Dataset content:
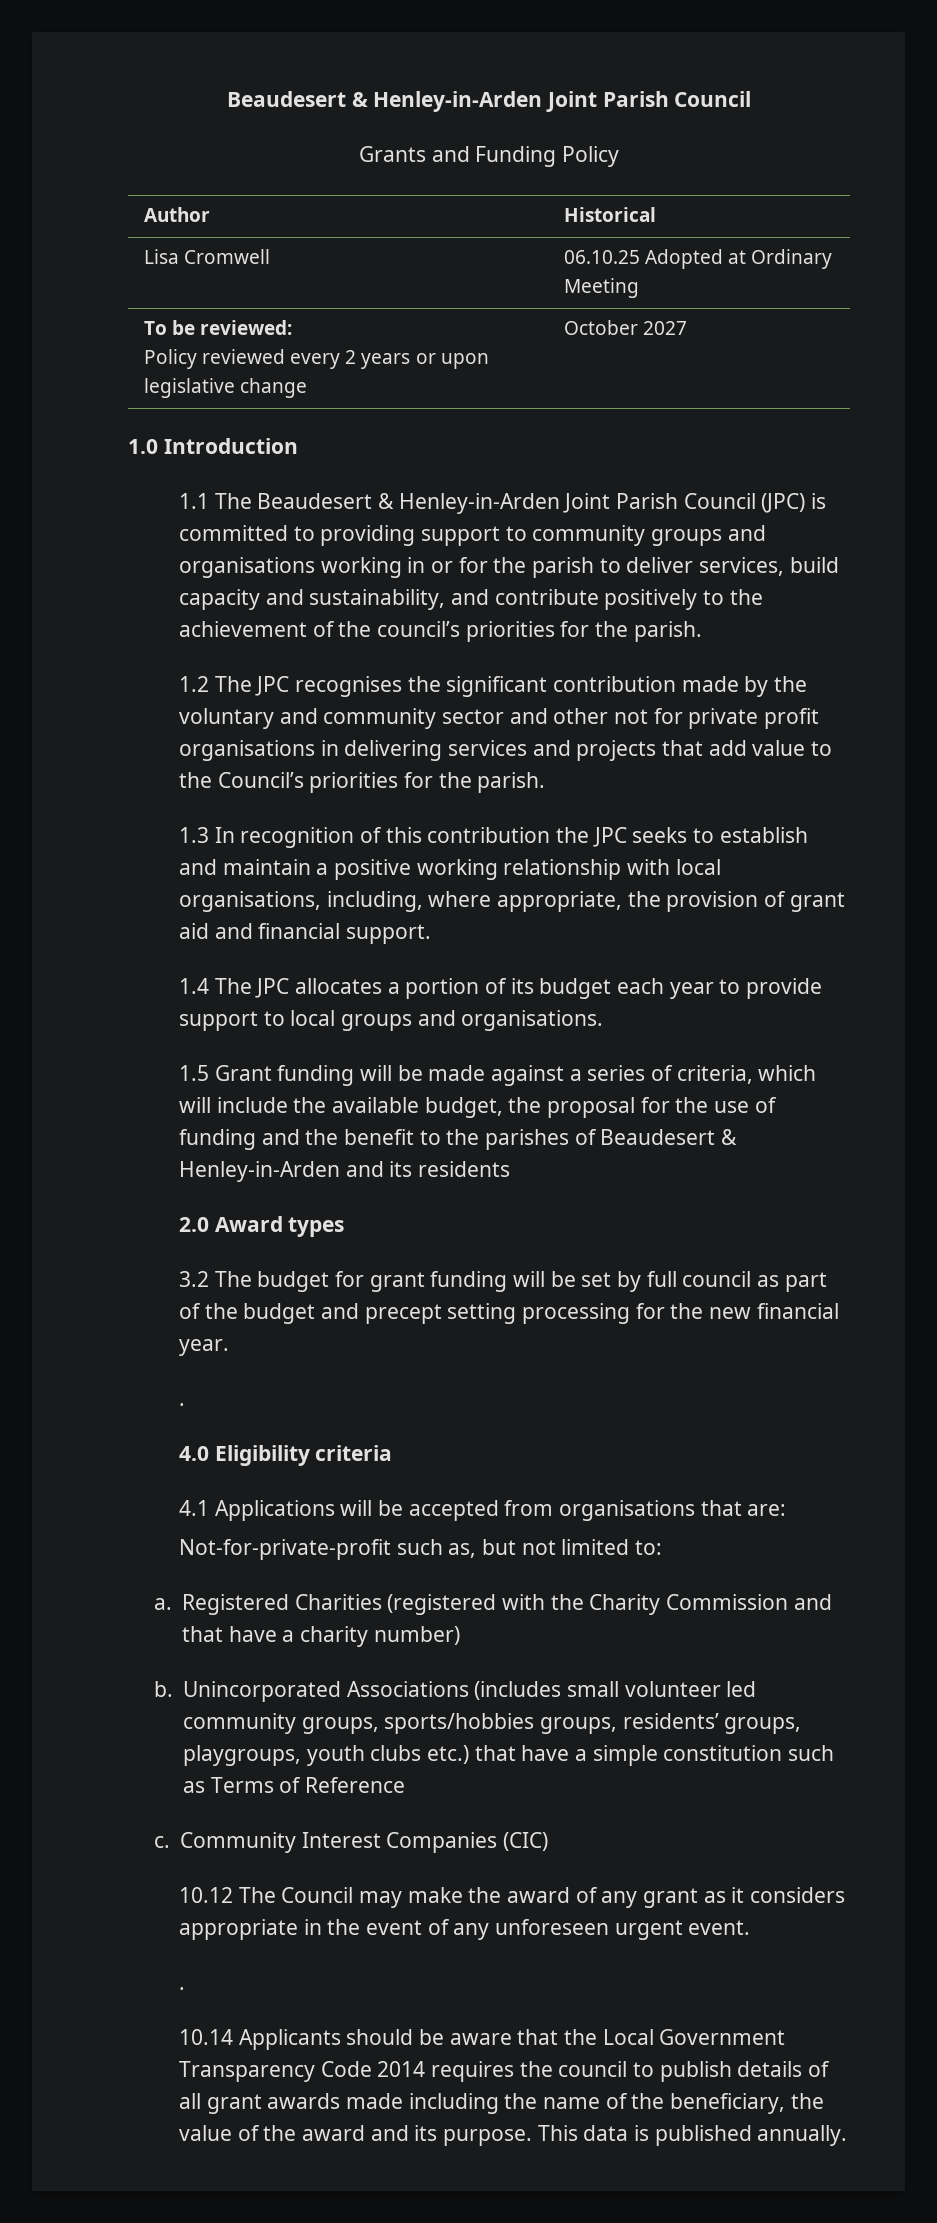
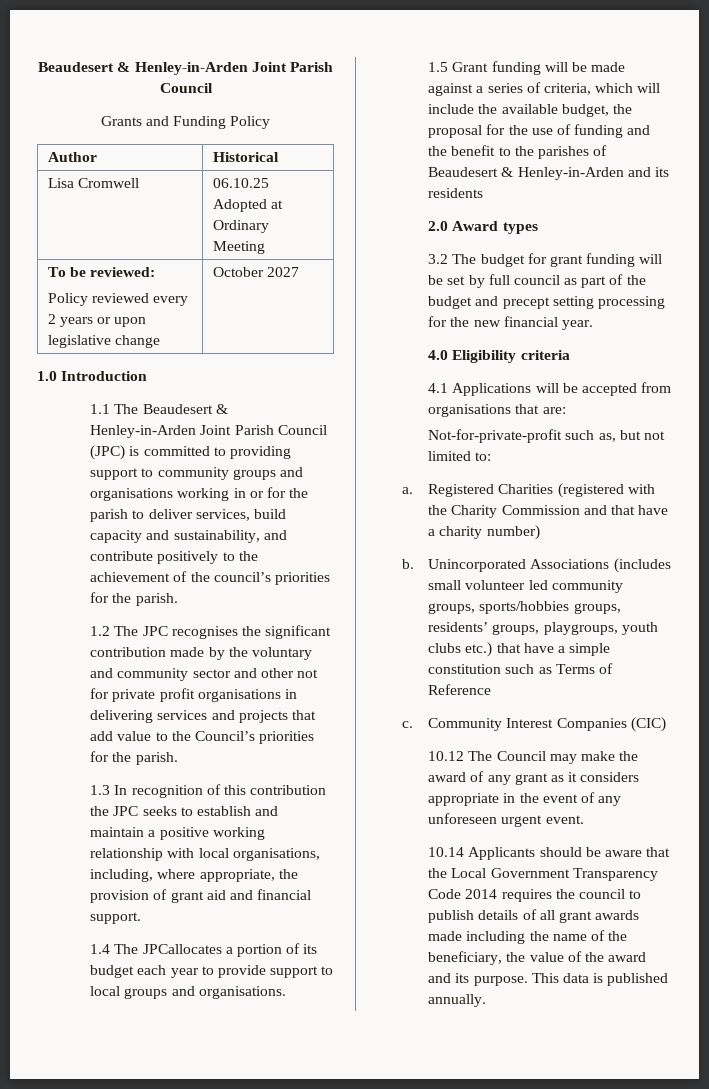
- 1.4 The JPC allocates a portion of its budget each year to provide support to local groups and organisations.
+ 1.4 The JPCallocates a portion of its budget each year to provide support to local groups and organisations.
  3.2 The budget for grant funding will be set by full council as part of the budget and precept setting processing for the new financial year.
- .
  10.12 The Council may make the award of any grant as it considers appropriate in the event of any unforeseen urgent event.
- .

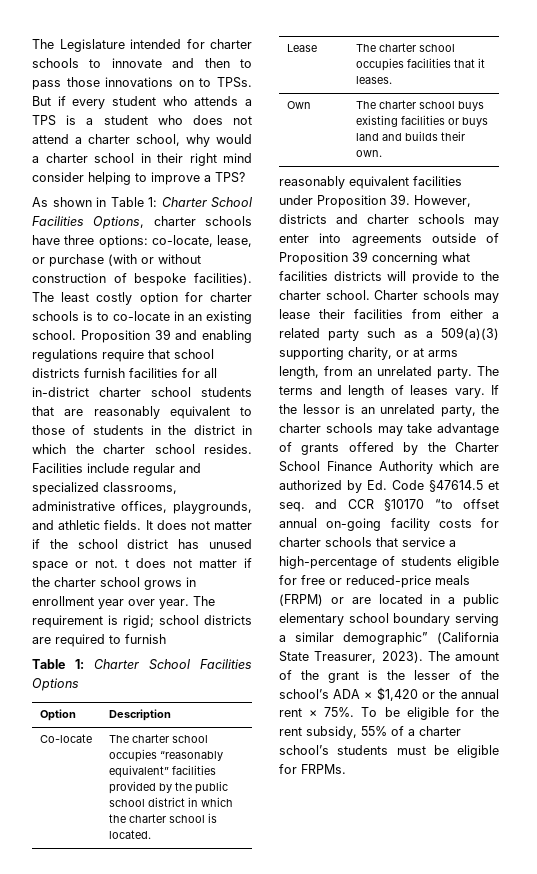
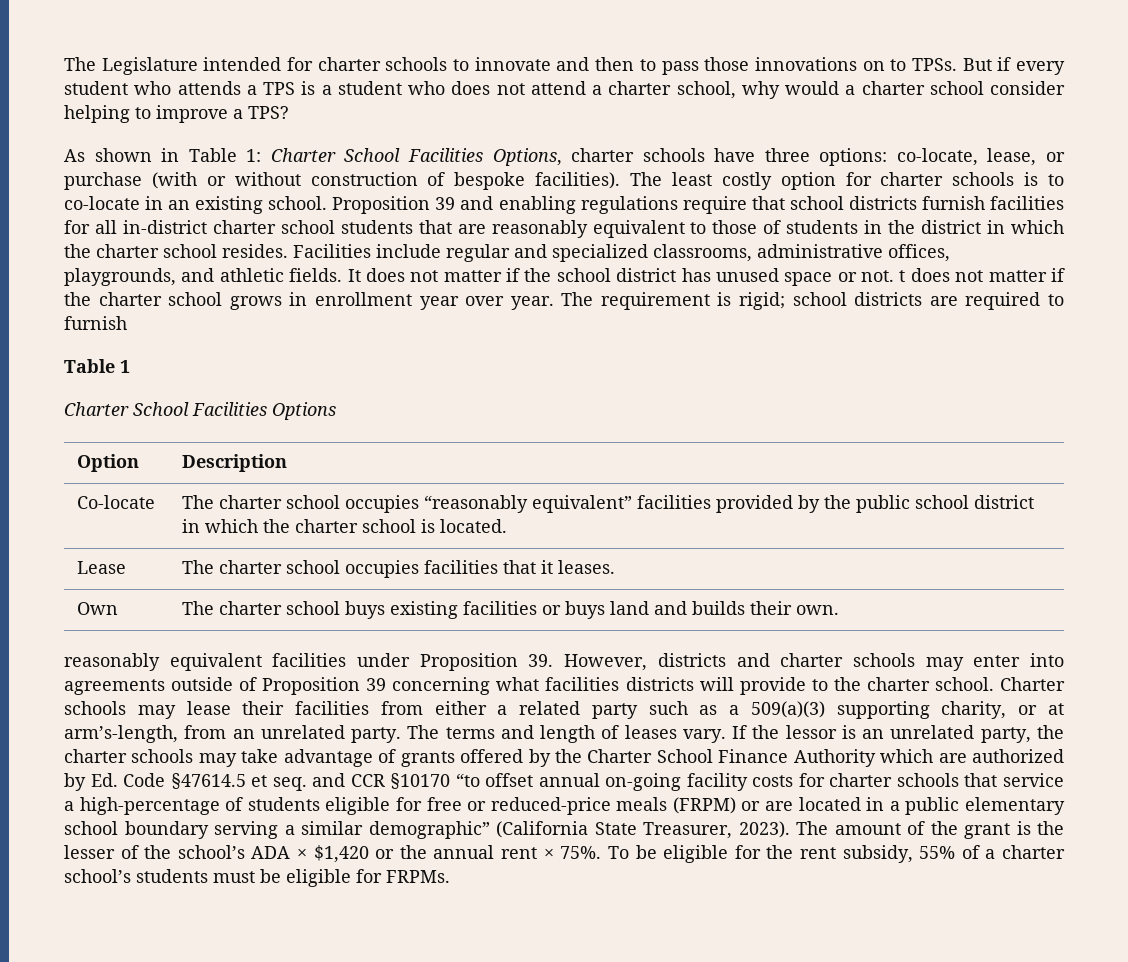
- But if every student who attends a TPS is a student who does not attend a charter school, why would a charter school in their right mind consider helping to improve a TPS?
+ But if every student who attends a TPS is a student who does not attend a charter school, why would a charter school consider helping to improve a TPS?
- Table 1: Charter School Facilities Options
+ Table 1
+ Charter School Facilities Options
- Charter schools may lease their facilities from either a related party such as a 509(a)(3) supporting charity, or at arms length, from an unrelated party.
+ Charter schools may lease their facilities from either a related party such as a 509(a)(3) supporting charity, or at arm’s-length, from an unrelated party.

Task directions:
Leaving every picture out, write out exactly the lines from the beginning of the listing above to the line with "1.4 The JPCallocates", inclusive.

Exercise result:
- 1.4 The JPC allocates a portion of its budget each year to provide support to local groups and organisations.
+ 1.4 The JPCallocates a portion of its budget each year to provide support to local groups and organisations.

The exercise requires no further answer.